I turned up at the police station as I've been doing most nights in this province and got told—as I haven't gotten since Tianshui—that I'd be needing to go to the Foreigner Hotel.
This, of course, went over with me like the proverbial lead balloon and—as is so often the case when this happens—I demanded documentation. So, they went looking for documentation. And couldn't find it. Could only find the same laws I've already got bookmarked. The ones that don't mention any special lodging regulations for foreigners on the grounds of those regulations not being allowed to legally exist.
They weren't real happy about that.
But they (or at least the senior officer who had taken over the role of arguing with me) weren't ready to back down yet. Still wanted me to go the Foreigner Hotel. That's the one that knows how to register foreigners.

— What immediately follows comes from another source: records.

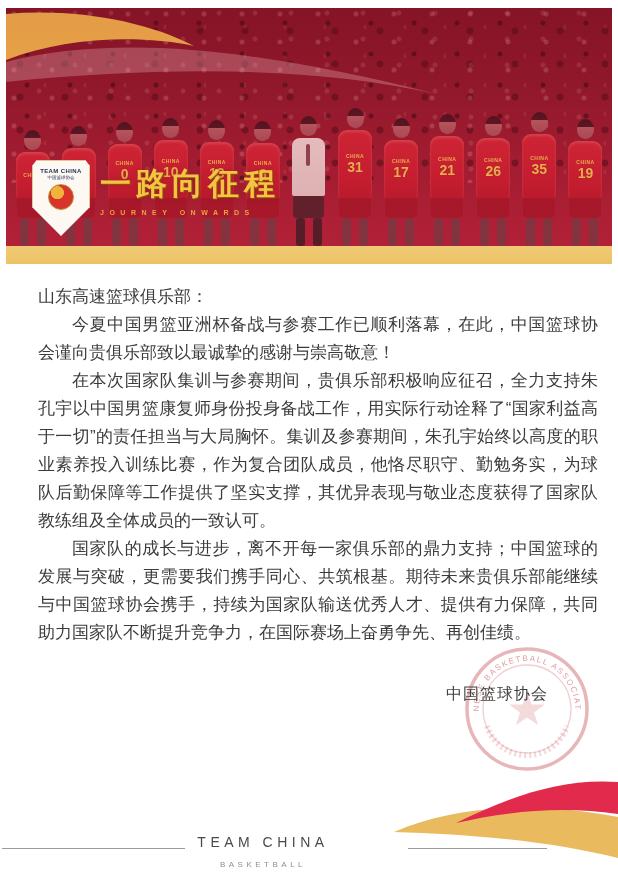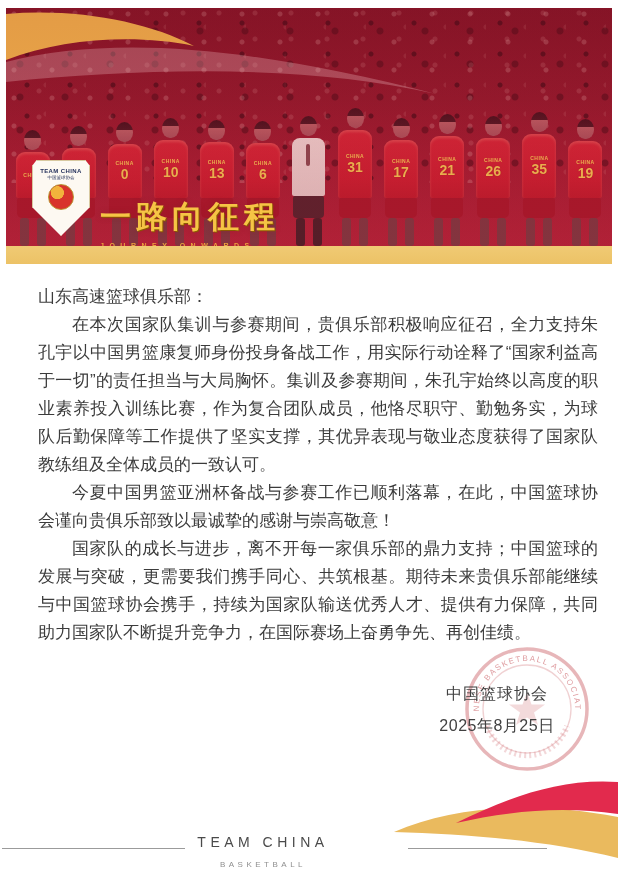--- a/index.html
+++ b/index.html
@@ -81,21 +81,21 @@
     clip-path:polygon(8% 0, 92% 0, 100% 8%, 100% 62%, 50% 100%, 0 62%, 0 8%);
     display:flex; flex-direction:column; align-items:center; padding-top:7px;
   }
   .badge .b1 { font-size:6px; font-weight:bold; color:#1d2a56; letter-spacing:.4px; }
   .badge .b2 { font-size:5px; color:#1d2a56; transform:scale(.9); }
   .badge .ball {
     width:26px; height:26px; border-radius:50%; margin-top:4px;
     background:radial-gradient(circle at 35% 32%, #f2b33c 0 28%, #d8342c 30% 100%);
     border:1px solid #b9912f;
   }
-  .campaign { position:absolute; left:94px; top:188px; z-index:4; }
+  .campaign { position:absolute; left:94px; top:155px; z-index:4; }
   .campaign .cn {
     font-size:31px; font-weight:bold; color:#f6c445; letter-spacing:5px;
     text-shadow:1px 1px 0 #8a5a00, 0 0 6px rgba(120,30,30,.45);
   }
   .campaign .en {
     margin-top:4px; font-size:7px; letter-spacing:5.5px; color:#eda33d; font-weight:bold;
   }
 
   .gold-strip {
     position:absolute; left:6px; top:246px; width:606px; height:18px;
@@ -311,42 +311,41 @@
     <div class="campaign">
       <div class="cn">一路向征程</div>
       <div class="en">JOURNEY ONWARDS</div>
     </div>
   </div>
 
   <div class="gold-strip"></div>
 
   <div class="letter">
     <p class="salutation">山东高速篮球俱乐部：</p>
+    <p>今夏中国男篮亚洲杯备战与参赛工作已顺利落幕，在此，中国篮球协会谨向贵俱乐部致以最诚挚的感谢与崇高敬意！</p>
     <p>在本次国家队集训与参赛期间，贵俱乐部积极响应征召，全力支持朱孔宇以中国男篮康复师身份投身备战工作，用实际行动诠释了“国家利益高于一切”的责任担当与大局胸怀。集训及参赛期间，朱孔宇始终以高度的职业素养投入训练比赛，作为复合团队成员，他恪尽职守、勤勉务实，为球队后勤保障等工作提供了坚实支撑，其优异表现与敬业态度获得了国家队教练组及全体成员的一致认可。</p>
-    <p>今夏中国男篮亚洲杯备战与参赛工作已顺利落幕，在此，中国篮球协会谨向贵俱乐部致以最诚挚的感谢与崇高敬意！</p>
     <p>国家队的成长与进步，离不开每一家俱乐部的鼎力支持；中国篮球的发展与突破，更需要我们携手同心、共筑根基。期待未来贵俱乐部能继续与中国篮球协会携手，持续为国家队输送优秀人才、提供有力保障，共同助力国家队不断提升竞争力，在国际赛场上奋勇争先、再创佳绩。</p>
   </div>
 
   <svg class="seal" width="130" height="130" viewBox="0 0 130 130">
     <defs>
       <path id="sealArc" d="M 17,65 A 48,48 0 1 1 113,65"></path>
       <path id="sealArcBottom" d="M 25,78 A 42,42 0 0 0 105,78"></path>
     </defs>
     <circle cx="65" cy="65" r="60" fill="none" stroke="#c9595f" stroke-width="3.5" opacity="0.55"></circle>
     <circle cx="65" cy="65" r="44" fill="none" stroke="#c9595f" stroke-width="1.3" opacity="0.35"></circle>
     <text font-size="8" letter-spacing="1.6" fill="#c9595f" opacity="0.75" font-family="Liberation Sans, sans-serif">
       <textPath href="#sealArc" startOffset="50%" text-anchor="middle">CHINESE BASKETBALL ASSOCIATION</textPath>
     </text>
     <path d="M 25,82 A 42,42 0 0 0 105,82" fill="none" stroke="#c9595f" stroke-width="6" stroke-dasharray="2 3" opacity="0.3"></path>
     <polygon points="65,48 69.5,60.5 83,60.5 72,68.5 76,81 65,73.5 54,81 58,68.5 47,60.5 60.5,60.5" fill="#c9595f" opacity="0.28"></polygon>
   </svg>
 
   <div class="signoff">
     <div class="org">中国篮球协会</div>
-    <div class="date">2025年8月25日</div>
   </div>
 
   <div class="foot-line left"></div>
   <div class="foot-brand">
     <div class="brand">TEAM CHINA</div>
     <div class="sub">BASKETBALL</div>
   </div>
   <div class="foot-line right"></div>
 
   <svg class="foot-swoosh" width="238" height="119" viewBox="0 0 238 119">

But it cost substantially way too much. Like 3x the top end of my budget level of too much.
By now both sides of the argument were firmly entrenched and neither side was budging. I'd also drawn quite the crowd of curious onlookers from the police station's overnight dormitory, phones in hand trying to find any law that wouldn't—inconceivably— continu to not prove them not right.
Then, I brought out the mortars and fired shots across No Man's Land. "I've got a tent. If you won't let me pay an ordinary price for an ordinary hotel, I'm perfectly willing to sleep in my tent."
So, instead, I got to pay an ordinary price for an extraordinary hotel.
I've mentally tagged the various officers who've been involved. My favorite is the guy who would have been doing his BA at Hainan University about the same time I was studying Chinese there, who had been chatting with me all friendly like before the Powers That Be had answered the question about registering me with "may only go to a luxury hotels" and who clearly wanted to chat with me more about people or places we might have in common but who couldn't do so while I was frustratingly arguing his entire police station to a standstill.
Next favorite was the guy that had come out to rubberneck perhaps ten minutes into their ordeal. He came up to me as I was leaving to express his admiration for me at my successfully holding my ground when haggling with the police³.
"What do you do in China?
"I'm a translator."
"Oh, like for foreign tourists?"
"Like for the government."
"The American government?"
"The Chinese."
"Ohhhh. I see."
Back in Qingcheng when the PSB paid for my hotel⁴, the hotel was able to register me on the computer. However, both here and when I went to the "able to take foreigners hotel" in Jingchuan, it was still photocopies and an ordinary notebook which, combined with the way things happened in Ningxia in 2018, is really making me wonder if the computer system for registering us isn't disabled so much as broken.
¹ Once upon a time, the roads in China were much worse, they didn't get swept very often, and the tire quality was terrible. In those days of yore I could swap a tube and remount a wheel in 15 minutes or less.
² I think I need to make a specific video on what sort of bottled drinks I like, and why I really would prefer local fruit (in moderation) or something that can be pannier snacks.
³ I'm annoying. I'm frustrating. What I'm not though is anything that gives them the ability to do anything to me.
⁴ For values of paid for my hotel that include having someone who owed them a favor foot the actual bill.